This trainee started the Advanced labour ward practice ATSM at the end of August 2019. They also started the Fetal medicine ATSM in October 2019 and is a full-time trainee.
After discussion with their ES they decided to move to the new core curriculum. All the documentation and evidence for their ATSMs is contained on the new ePortfolio aside from a small number of WBA which they undertook in August and September 2019. These can be linked to via the pdf download from the old ePortfolio.
The trainee and ES are meeting to review progress in advance of the September 2020 ARCP.
Evidence provided to the ARCP panel
The trainee has judged themselves to be at level 3 competency for CiPs 1, 2 and 3. This is the progress expected by the curriculum guide. They opted not to undertake CiP 4 (amniocentesis), as they have been scanning for over a year before undertaking the ATSM and have well developed scanning skills. The trainee has collected a large number of OSATs attesting to their skills and confidence with normal fetal anatomy, biometry and Doppler assessment. Indeed, they have performed an audit against fetal anomaly screening programme (FASP) standards for routine anomaly scanning and also updated a guideline on the management of pregnancies complicated by maternal red cell antibodies. The evidence from the audit and development of a guideline also informed much of the evidence needed for the CiPs.

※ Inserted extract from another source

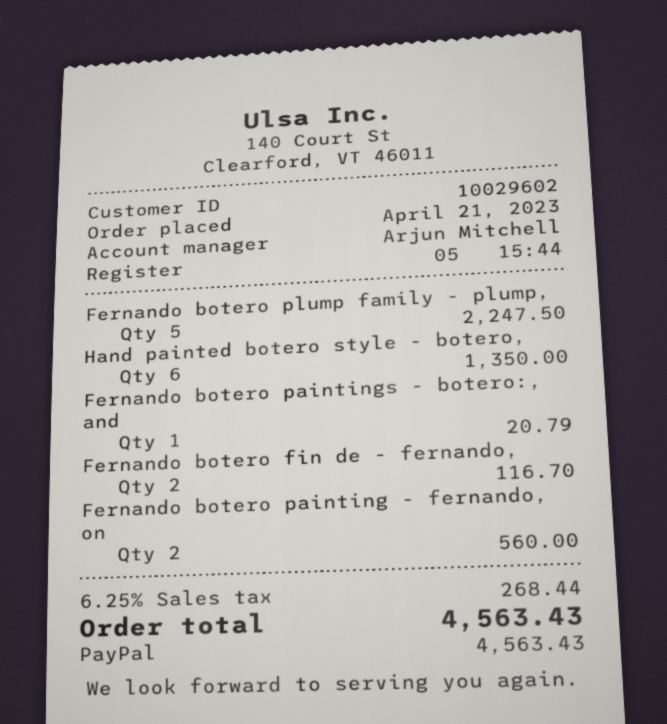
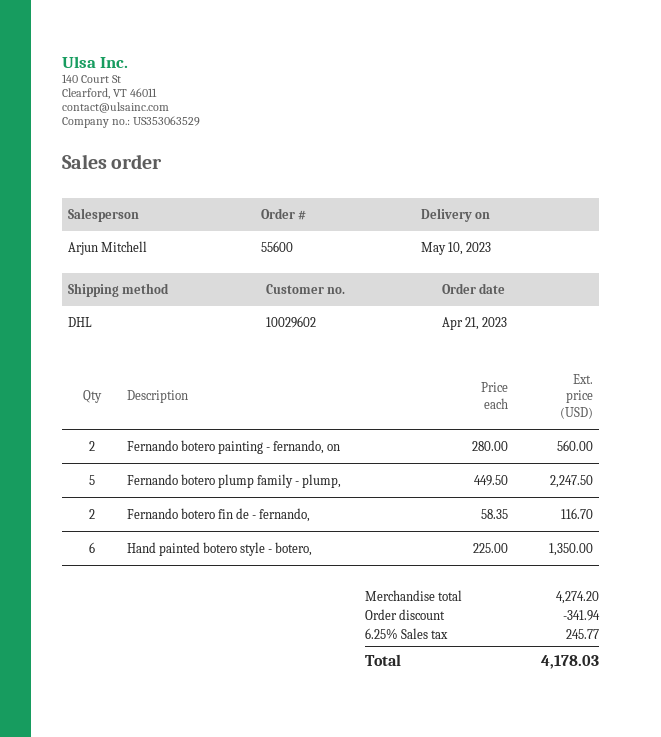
Fernando botero paintings - botero:, and: 1 for 20.79 -> none
discount: none -> 341.94
tax: 6.25% = 268.44 -> 6.25% = 245.77
total: 4563.43 -> 4178.03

They attend the fetal medicine and paediatric multidisciplinary meetings on a regular basis, and their multi-source feedback suggests good communication skills and empathy. The ES actually feels that CiP 1 should be signed off at level 4 and explains why. The ES agrees that CiP 2 is at level 3.
The trainee has seen a number of cases of most of the key conditions screened for at 20 weeks and has appropriate knowledge with regards to their prognosis and management, as evidenced by various CBDs, and a couple of teaching sessions covering these anomalies. They have completed eLearning accessed through the FASP website, and have spent time with the screening midwife in the department and the laboratory staff. They have also given a teaching session to the medical students on the principles of screening tests and programmes. With another 6 months, the ES feels it is very likely that the trainee will be assessed as independently competent for the requirements set out in this CiP.
However, there is more concern with CiP 3. The trainee appears to do very little reading around the wider subject of fetal medicine, and the ES has been surprised by how superficial their knowledge is outside of the most common abnormalities. The trainee has seen none of the more advanced fetal medicine procedures and has very little knowledge of genetics and molecular techniques now used to investigate fetal anomalies. No evidence is presented to convince the ES that level 3 competency has been reached with this CiP, and they judge that only level 2 has been reached for this CiP and its headline statement.
The ES reassures the trainee that they are making overall adequate progress with the ATSM. They are ahead of expected progress in one CiP, and a little behind in another. They use this discussion to plan the next six months of training.
Because the trainee has very good scanning skills, it is suggested that they spend more time with the complex cases with rare anomalies. Plans are made for the trainee to attend a series of clinical genetics clinics and for them to present a more unusual case at each MDT. The ES provides the trainee with a number of reviews, online resources and textbook chapters to take away and read, and asks for help with the writing of an article covering the management of pregnancies complicated by fetal cardiac anomalies.
The trainee has also made good progress with the Advanced labour ward practice ATSM. Because of their rapidly improving ultrasound skills they have evidence to support all the procedures in CiP 10 at level 4 with evidence of OSATs, CbDs and evidence of achievement of all the key skills supported by NOTSS, their log of cases and reflective practice involving their management of an antenatal stillbirth. After discussion the ES signs off CiP 10 as achieved at level 5.
For CiP 7 and 9 the trainee has also accumulated good evidence of their progress with some key skills achieved to level 4 and others varying between 2, 3 and 4. In particular they need to have more experience in the assessment and management of the critically ill woman and their management in HDU/ITU. They discuss how this might be achieved in the next few months so that the trainee can increase their confidence in this area before the CCT.
The ES then discusses the non-clinical generic competencies and sign off. The trainee has assessed themselves for all the generic CiPs as meeting expectations for the year of training. The ES agrees with this and signs off all the generic CiPs as meeting expectations. They feel that the progress in both ATSMs demonstrates that the trainee is meeting expectations as they provide evidence for many of the key skills across the core curriculum.
Overall the ES assesses that the trainee has made good progress in ST6 and should progress to ST7. This is documented on the educational supervisors report.